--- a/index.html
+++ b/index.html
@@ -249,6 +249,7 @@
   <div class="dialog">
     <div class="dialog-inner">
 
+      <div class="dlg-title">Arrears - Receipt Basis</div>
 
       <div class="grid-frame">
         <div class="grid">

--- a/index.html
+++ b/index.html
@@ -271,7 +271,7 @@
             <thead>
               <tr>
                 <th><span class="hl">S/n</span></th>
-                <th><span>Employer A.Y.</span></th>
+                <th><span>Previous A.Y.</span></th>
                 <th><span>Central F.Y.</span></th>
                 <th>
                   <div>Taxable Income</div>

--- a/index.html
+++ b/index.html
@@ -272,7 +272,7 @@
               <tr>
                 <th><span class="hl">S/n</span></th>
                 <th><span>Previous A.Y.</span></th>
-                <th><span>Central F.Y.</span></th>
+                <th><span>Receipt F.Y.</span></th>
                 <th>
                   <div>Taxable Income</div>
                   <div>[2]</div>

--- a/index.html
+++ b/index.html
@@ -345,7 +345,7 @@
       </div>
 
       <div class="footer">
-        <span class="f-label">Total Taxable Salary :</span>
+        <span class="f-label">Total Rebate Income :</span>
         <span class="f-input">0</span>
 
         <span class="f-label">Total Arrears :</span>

★ ★ ★ ★

## TASK OBJECTIVE
In the entries above, find every line holding the word "span" and copy it out.

## ANSWER SECTION
                 <th><span class="hl">S/n</span></th>
-                <th><span>Employer A.Y.</span></th>
+                <th><span>Previous A.Y.</span></th>
                 <th><span>Central F.Y.</span></th>
                 <th><span class="hl">S/n</span></th>
                 <th><span>Previous A.Y.</span></th>
-                <th><span>Central F.Y.</span></th>
+                <th><span>Receipt F.Y.</span></th>
-        <span class="f-label">Total Taxable Salary :</span>
+        <span class="f-label">Total Rebate Income :</span>
         <span class="f-input">0</span>
         <span class="f-label">Total Arrears :</span>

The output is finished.